Tepkiden çekinen, ötekileştirilmek istemeyen anlı şanlı profesörler ve hocalarımız zaten artık bu toplara kolay kolay girmemek için ellerinden geleni yapıyorlar. Kameralar önünde söyledikleri ile sonrasında kulaklara fısıldadıkları arasında çok büyük farklar var. Dürüst, ahlaklı ve mert akademisyenlerin tüm tepkileri göze alarak yaptığı yayınlar ve konuşmalar ise sistematik olarak linç kampanyalarına maruz kalıyor. Bilimin ışığında özgürce herkes fikrini söyleyebiliyor anlayacağınız.

TEYİT

Bir de “Fact Check” siteleri var. Örneğin “teyit.org, evrimagaci.org, malumatfurus.org” gibi doğrulama sitelerinin zaten en başından beri bu tip “KOMPLO TEORİLERİ” konusunda bakış açısı ve tavrı malum: “Hepsi saçmalık, hepsi uydurma”
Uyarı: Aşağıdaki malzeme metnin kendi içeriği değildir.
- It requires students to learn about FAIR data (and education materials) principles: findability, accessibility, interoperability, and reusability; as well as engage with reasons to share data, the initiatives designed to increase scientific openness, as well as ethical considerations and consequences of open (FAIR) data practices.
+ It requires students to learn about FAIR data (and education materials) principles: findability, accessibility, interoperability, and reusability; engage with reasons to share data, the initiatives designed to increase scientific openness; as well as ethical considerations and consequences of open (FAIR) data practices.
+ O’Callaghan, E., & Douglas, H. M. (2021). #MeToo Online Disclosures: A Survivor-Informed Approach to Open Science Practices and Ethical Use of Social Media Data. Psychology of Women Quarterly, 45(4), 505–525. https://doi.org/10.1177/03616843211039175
Organizasyonel ve editoryal süreçlerinin “Uluslararası Doğruluk Kontrolü Ağı” (IFCN)‘nın prensipleriyle uyuştuğunu söyleyen bu siteler çalışmalarında tarafsız olduğunu, hakkaniyetli davrandığını, kaynak, finansal yapı ve organizasyonlarının şeffaf olduğunu, yöntem bilimlerinin herkese açık şekilde paylaştıklarını iddia ediyorlar. Çok güzel, harika, değil mi? Bakalım HAARP konusunu hangi yetenekli, konusunda uzman bilim adamları incelemiş?
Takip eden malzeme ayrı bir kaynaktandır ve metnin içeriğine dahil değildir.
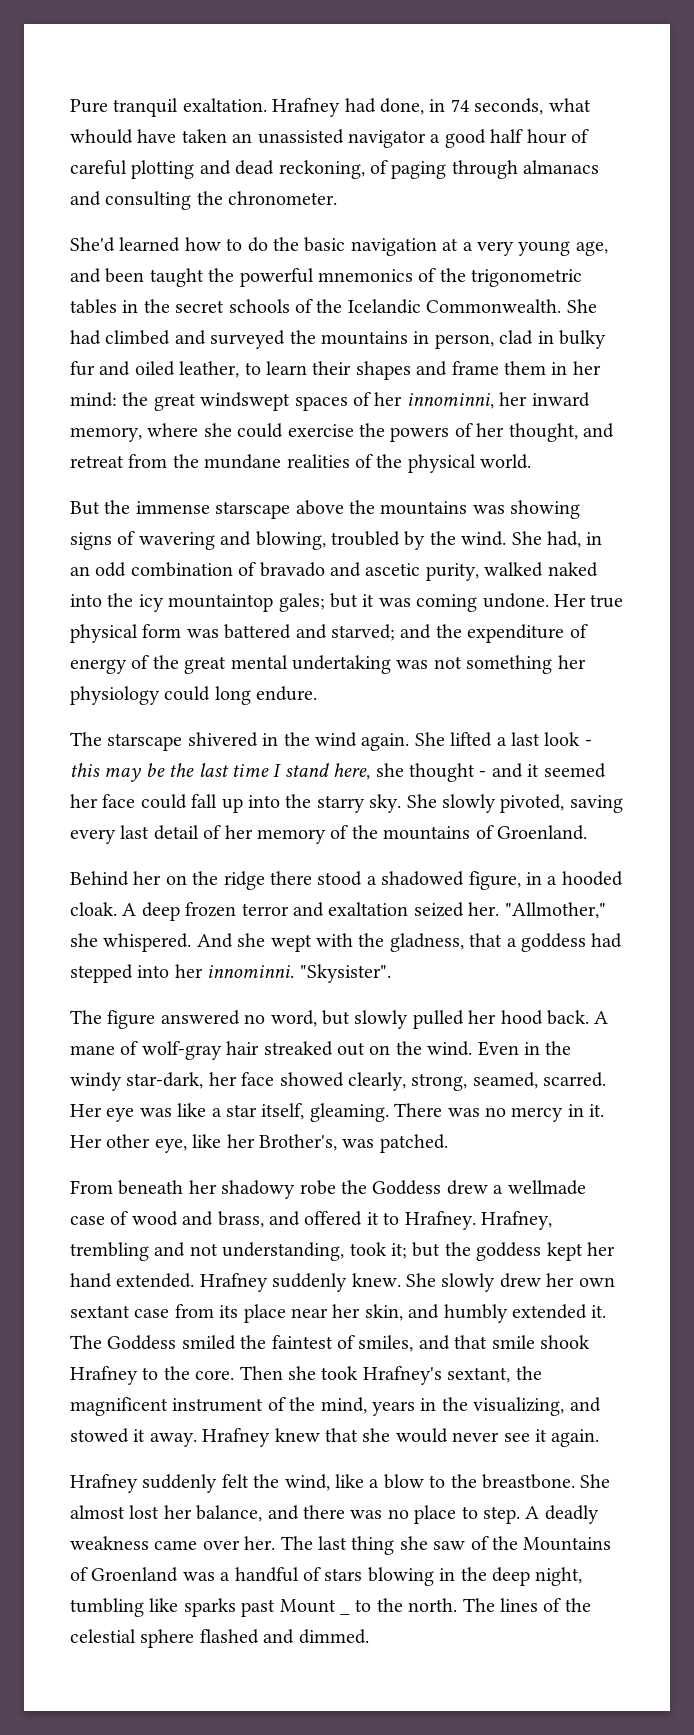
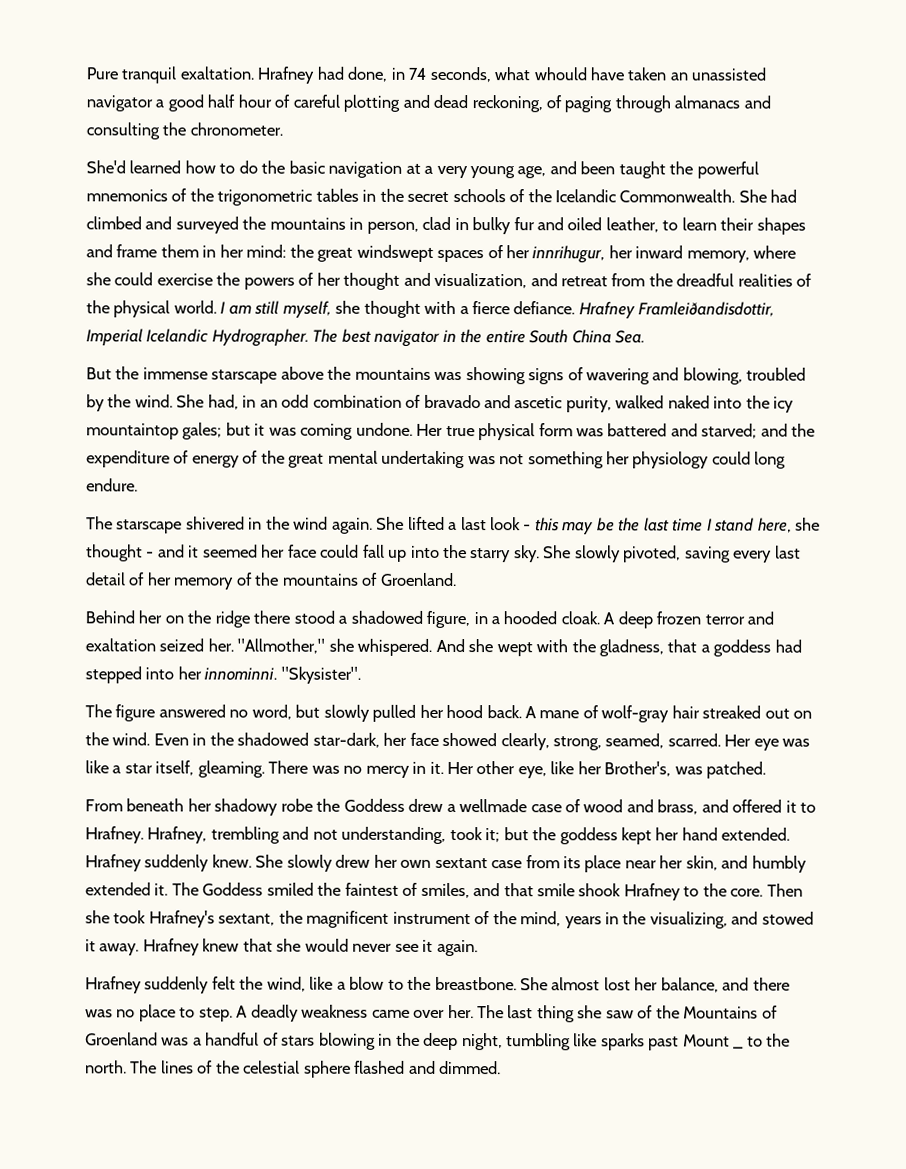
- She had climbed and surveyed the mountains in person, clad in bulky fur and oiled leather, to learn their shapes and frame them in her mind: the great windswept spaces of her innominni, her inward memory, where she could exercise the powers of her thought, and retreat from the mundane realities of the physical world.
+ She had climbed and surveyed the mountains in person, clad in bulky fur and oiled leather, to learn their shapes and frame them in her mind: the great windswept spaces of her innrihugur, her inward memory, where she could exercise the powers of her thought and visualization, and retreat from the dreadful realities of the physical world. I am still myself, she thought with a fierce defiance. Hrafney Framleiðandisdottir, Imperial Icelandic Hydrographer. The best navigator in the entire South China Sea.
- Even in the windy star-dark, her face showed clearly, strong, seamed, scarred.
+ Even in the shadowed star-dark, her face showed clearly, strong, seamed, scarred.

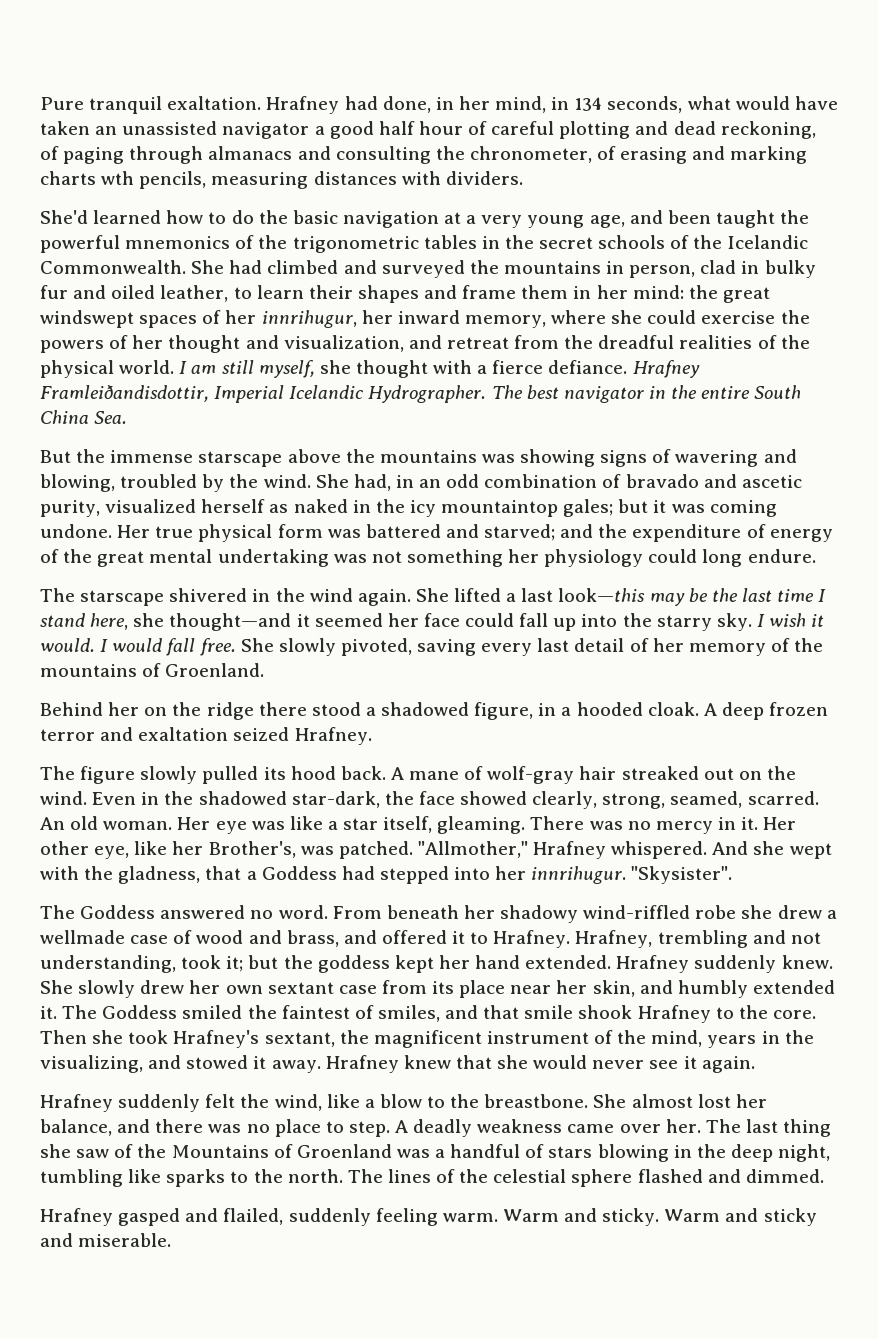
- Hrafney had done, in 74 seconds, what whould have taken an unassisted navigator a good half hour of careful plotting and dead reckoning, of paging through almanacs and consulting the chronometer.
+ Hrafney had done, in her mind, in 134 seconds, what would have taken an unassisted navigator a good half hour of careful plotting and dead reckoning, of paging through almanacs and consulting the chronometer, of erasing and marking charts wth pencils, measuring distances with dividers.
- She had, in an odd combination of bravado and ascetic purity, walked naked into the icy mountaintop gales; but it was coming undone.
+ She had, in an odd combination of bravado and ascetic purity, visualized herself as naked in the icy mountaintop gales; but it was coming undone.
- She lifted a last look - this may be the last time I stand here, she thought - and it seemed her face could fall up into the starry sky.
+ She lifted a last look—this may be the last time I stand here, she thought—and it seemed her face could fall up into the starry sky.
+ I wish it would. I would fall free.
- A deep frozen terror and exaltation seized her. "Allmother," she whispered. And she wept with the gladness, that a goddess had stepped into her innominni. "Skysister".
- The figure answered no word, but slowly pulled her hood back.
+ A deep frozen terror and exaltation seized Hrafney.
+ The figure slowly pulled its hood back.
- Even in the shadowed star-dark, her face showed clearly, strong, seamed, scarred.
+ Even in the shadowed star-dark, the face showed clearly, strong, seamed, scarred.
+ An old woman.
- Her other eye, like her Brother's, was patched.
- From beneath her shadowy robe the Goddess drew a wellmade case of wood and brass, and offered it to Hrafney.
+ Her other eye, like her Brother's, was patched. "Allmother," Hrafney whispered. And she wept with the gladness, that a Goddess had stepped into her innrihugur. "Skysister".
+ The Goddess answered no word. From beneath her shadowy wind-riffled robe she drew a wellmade case of wood and brass, and offered it to Hrafney.
- The last thing she saw of the Mountains of Groenland was a handful of stars blowing in the deep night, tumbling like sparks past Mount _ to the north.
+ The last thing she saw of the Mountains of Groenland was a handful of stars blowing in the deep night, tumbling like sparks to the north.
+ Hrafney gasped and flailed, suddenly feeling warm. Warm and sticky. Warm and sticky and miserable.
Depremler sırasında görülen ışıklar ile HAARP teknolojisi arasında hiçbir bağlantı olmadığını ve yanlış bir bilgi olduğunu ispatlayan bilim insanımız lisans eğitimini ODTÜ Uluslararası ilişkiler bölümünde tamamlamış. Lisans süresince uluslararası özel hukuk, Orta Doğu politikaları, Türk dış politikası ve göç konularıyla ilgilenmiş. Şu anda ODTÜ Uluslararası İlişkiler yüksek lisans programında eğitim görüyor ve Afganistan’ın göç tarihi üzerine çalışıyormuş. Bilim ve teknolojiye oldukça hâkim gözüküyor. Etkileyici…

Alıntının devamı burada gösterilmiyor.